La Famille cérébrale aura une cuisine commune. La ménagère qui passe tant d’heures à faire son marché, à préparer les repas, à laver la vaisselle, ressemble au petit artisan du Moyen Age. Pour diminuer sa peine on a inventé récemment des machines coûteuses à blanchir le linge, à laver la vaisselle ; mais, pour faire fonctionner ces machines, il faut encore beaucoup de travail. La grande industrie doit pénétrer dans la cuis me comme dans l’atelier. Les repas seront une occasion de réunion entre les locataires d’une même maison ; chacun parlera de ce qu’il a vu dans la journée ; le repas, au lieu de se passer morne et triste entre trois ou quatre personnes boudeuses, aura tous les attraits des banquets qui réunissent de temps à autre les membres d’une même association.

Les travaux ménagers sont devenus périmés. Les femmes du peuple ne veulent plus de la profession de bonne à tout faire, ce qui met les classes moyennes dans un grand embarras. Cette pénurie de bonnes se fait sentir beaucoup plus fortement encore aux États-Unis, où les bourgeois en viennent à se passer de meubles pour ne pas avoir à nettoyer.

De même que la cuisine, le ménage doit donc être industrialisé. La famille cérébrale, habitant une maison entière, pourra avoir un personnel assurant la propreté et qui serait pourvu des engins mécaniques nécessaires (nettoyage électrique). Ces nettoyeurs et nettoyeuses, traités en employés, avec la journée de six heures, n’auraient plus rien de commun avec ces demi-esclaves que sont les domestiques.

L’enfant est aujourd’hui la principale raison d’être du mariage.
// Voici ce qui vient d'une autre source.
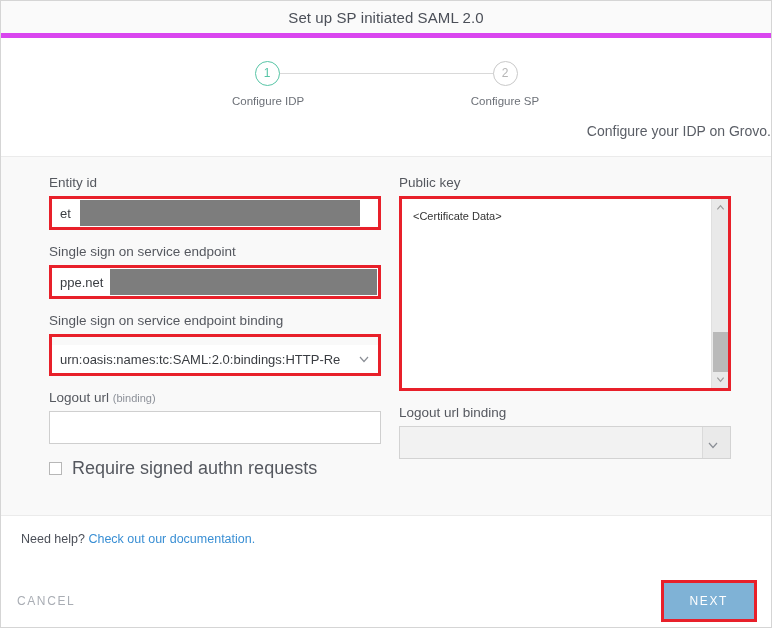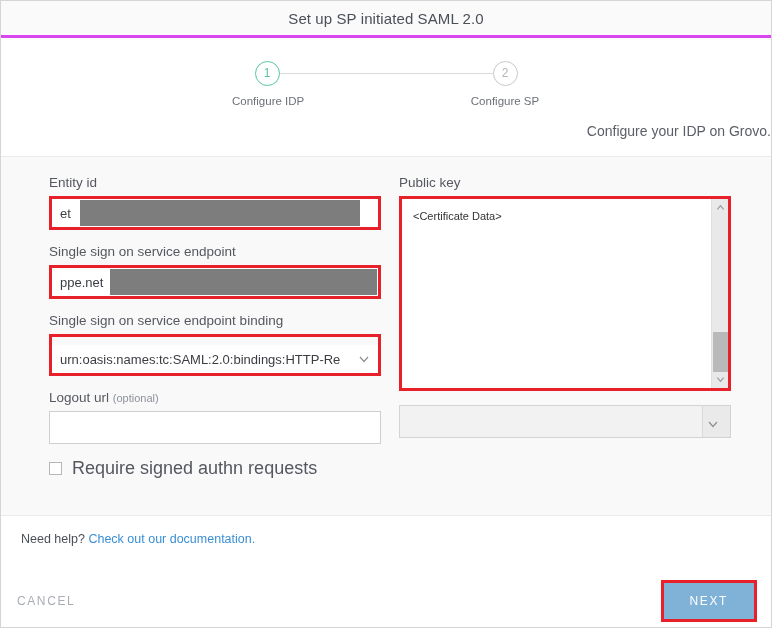"Set up SP initiated SAML" .header { border-bottom: 3px solid #d946ef -> 5px solid #d946ef }
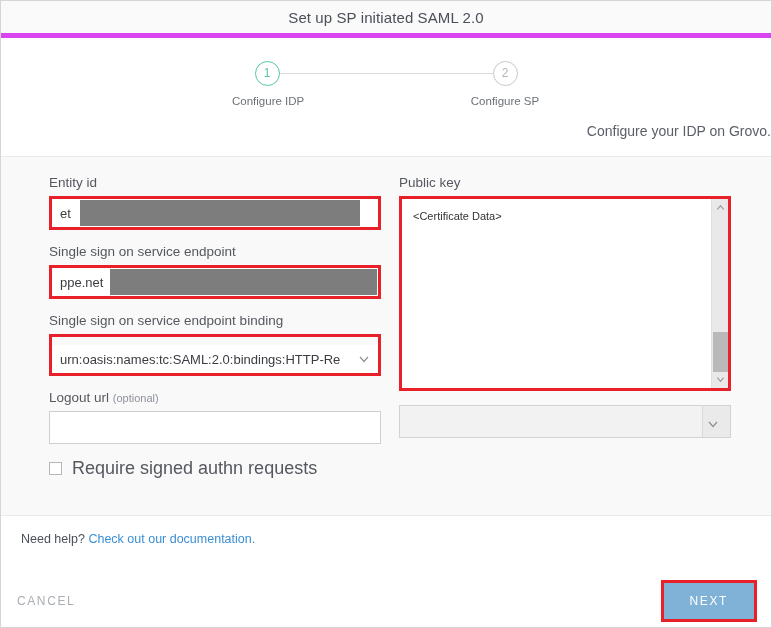"(optional)" span.optional { text: optional -> binding }
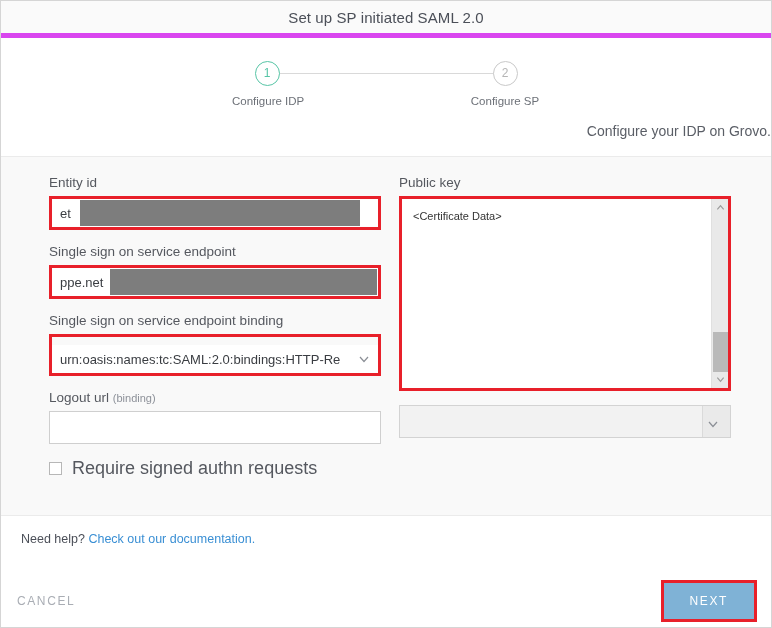"Logout url binding" label.flabel { html: none -> <label>Logout url binding</label> }
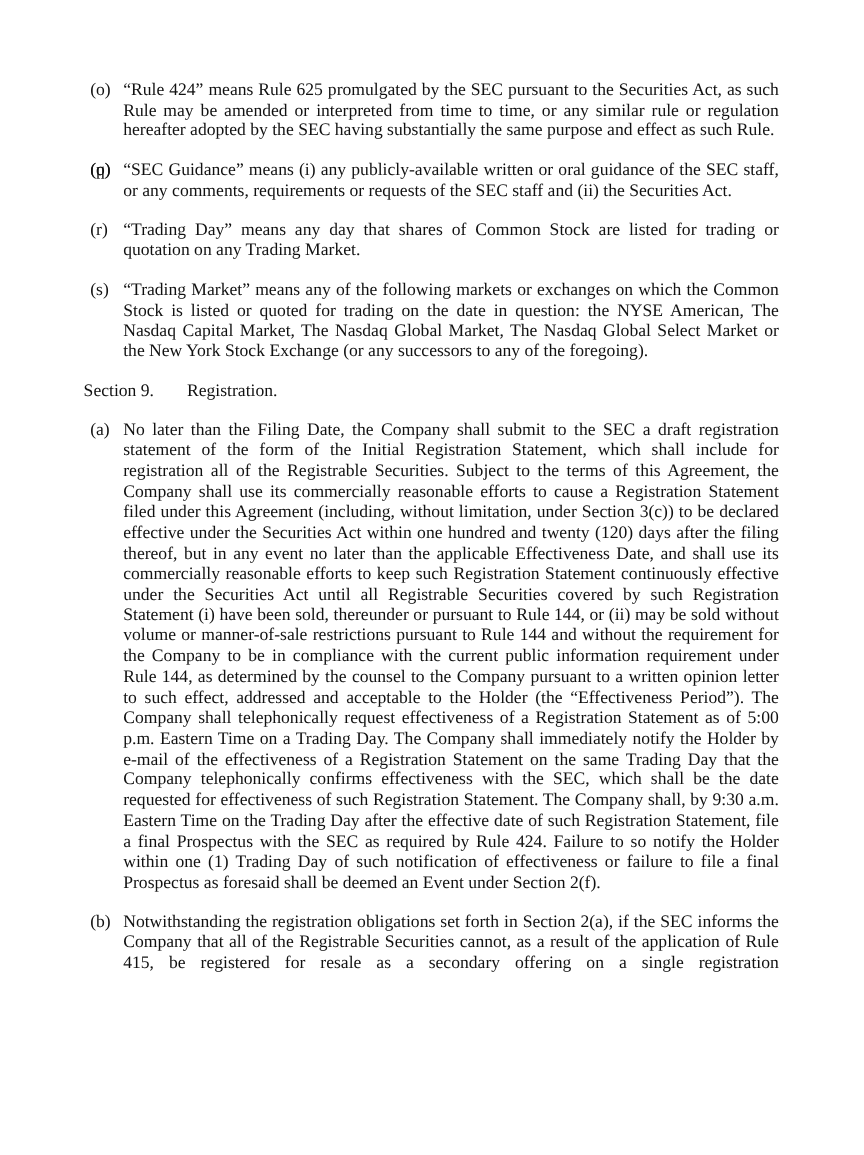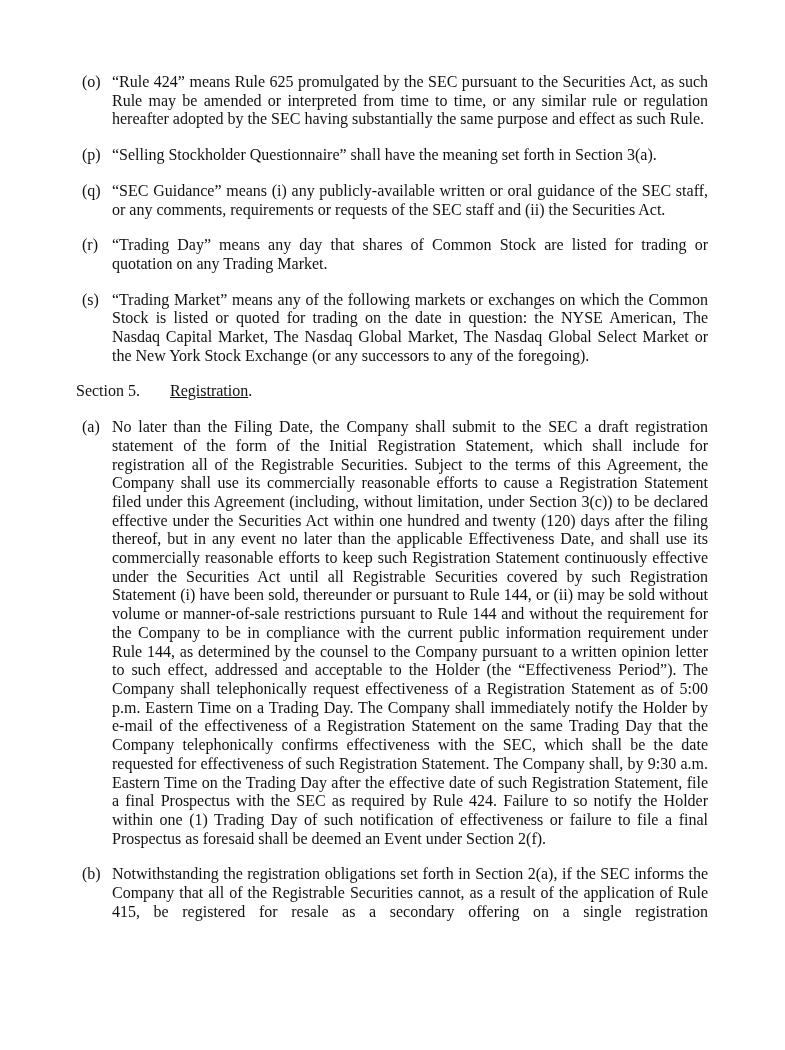"“Selling Stockholder Questionnaire”" span.ptext { html: <span>“Selling Stockholder Questionnaire” shall have the meaning set forth in Section 3(a).</span> -> none }
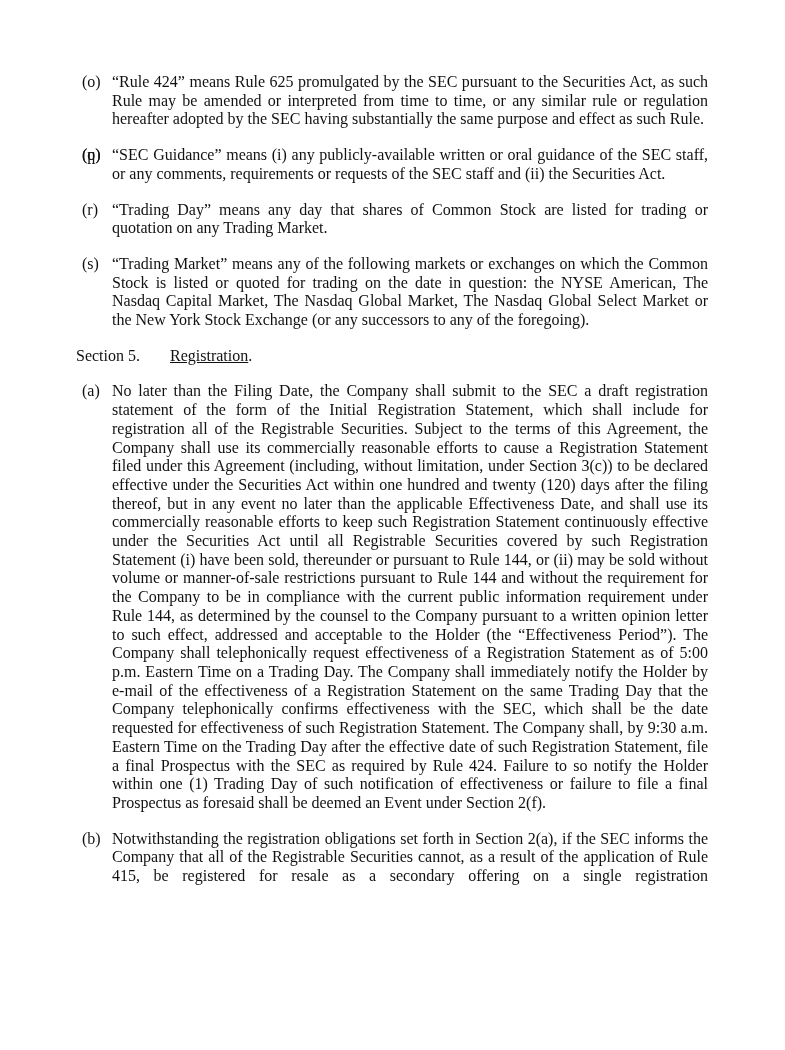"Section 5." span.sec-label { text: 5 -> 9 }
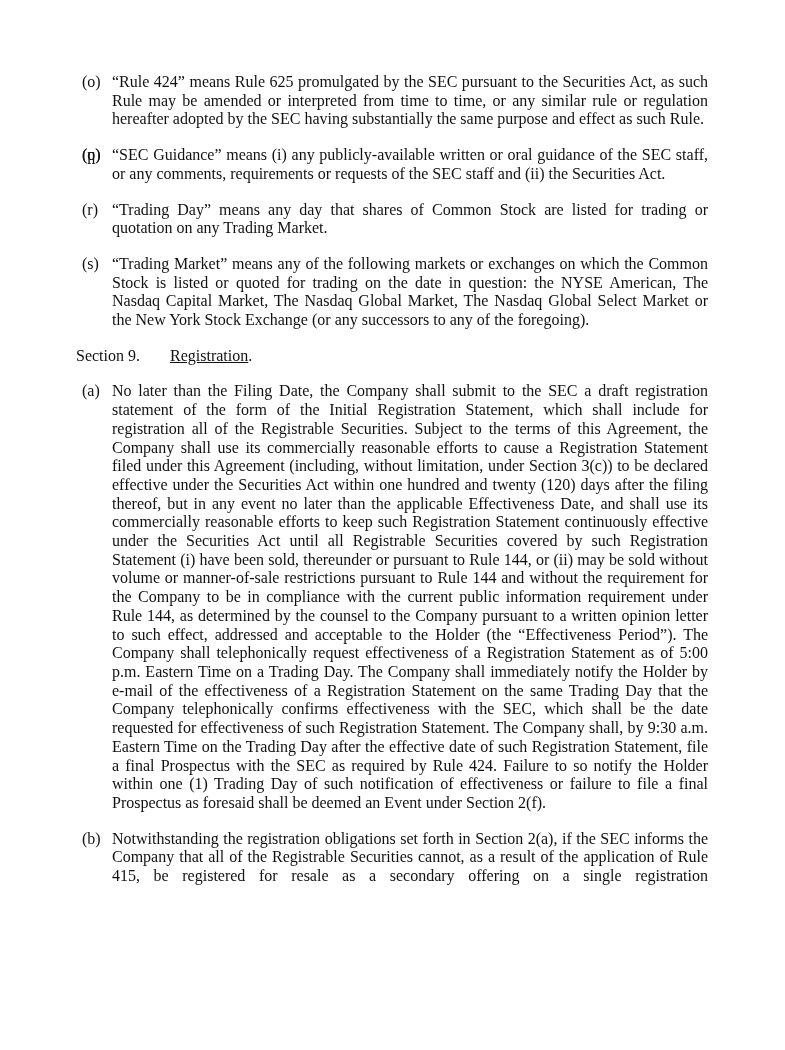"Registration" .sec-title { text-decoration: underline -> none }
Lorsque la société se chargera de lui, on pourra supprimer cette formalité. Vu d’une civilisation plus haute, le cérémonial actuel du mariage avec la robe blanche, la fleur d’oranger symbolisant la virginité, apparaîtra suranné et ridicule.

L’acte sexuel étant considéré comme une fonction physiologique ni plus noble, ni plus honteuse qu’une autre, on ne s’occupera plus des relations amoureuses entre individus. La femme pourra avoir un amant sans déchoir, comme l’homme aujourd’hui a une maîtresse. Cela n’empêchera pas les liaisons durables, il pourra même y en avoir qui dureront toute la vie, et elles seront d’autant plus heureuses que rien ne les contraindra.

Mme  Kollontai qui, en Russie, s’est occupée d’élaborer un nouveau Code des mœurs, fait une obligation de l’acte sexuel. Ce n’est pas de ce côté qu’il faut aller, à mon avis ; le but de la vie est le bonheur et le bonheur est avant tout la liberté. C’est d’ailleurs la tendance des partis d’extrême-gauche d’exalter la sexualité, sans doute par réaction contre la religion qui en fait un péché.

L’acte sexuel reste un acte animal, dans une civilisation supérieure ; il n’a donc pas plus à être exalté que l’acte de manger ou de boire. Il participera de l’intimité et, tout en étant licite, il sera bon de le cacher sous un voile de pudeur.

La cellule sociale de l’avenir sera non la famille, mais l’individu. Le nom même de cellule est impropre, car il implique la dépendance. Plus l’humanité sera éclairée, plus elle aura le respect de la personnalité individuelle. Elle comprendra que l’individu n’est pas fait pour la société, mais au contraire la société pour le bonheur de l’individu. ‒ Doctoresse Pelletier.

FAMILLE (du latin familia). Ce mot sert à désigner, d’une façon générale, tout groupement de personnes ou de choses ayant une même origine, ou présentant, pour le moins, des caractères d’analogie, ou de solidarité,

en conformité avec ceux qui sont ordinairement le résultat d’une commune origine. Grammaticalement parlant, une famille de mots représente l’ensemble des mots possédant la même racine, tels les mots : société, sociétaire, social, sociologie, etc… Les animaux, les végétaux et les minéraux sont classés par familles, par les naturalistes, en raison des ressemblances qu’ils présentent avec tel ou tel type bien nettement déterminé. Le chat est, par exemple, l’animal type correspondant à la famille des félidés. Dans la société humaine, on dit communément de catégories sociales qui ont des intérêts ou des mœurs identiques, qu’elles constituent une grande famille. Ainsi l’ensemble des travailleurs manuels, sans distinction de sexe ni de nationalité, constitue « la grande famille ouvrière. ». Dans l’antiquité romaine et au Moyen-Age, étaient compris dans la famille tous les serviteurs dépendant d’un seul maître et vivant dans sa maison.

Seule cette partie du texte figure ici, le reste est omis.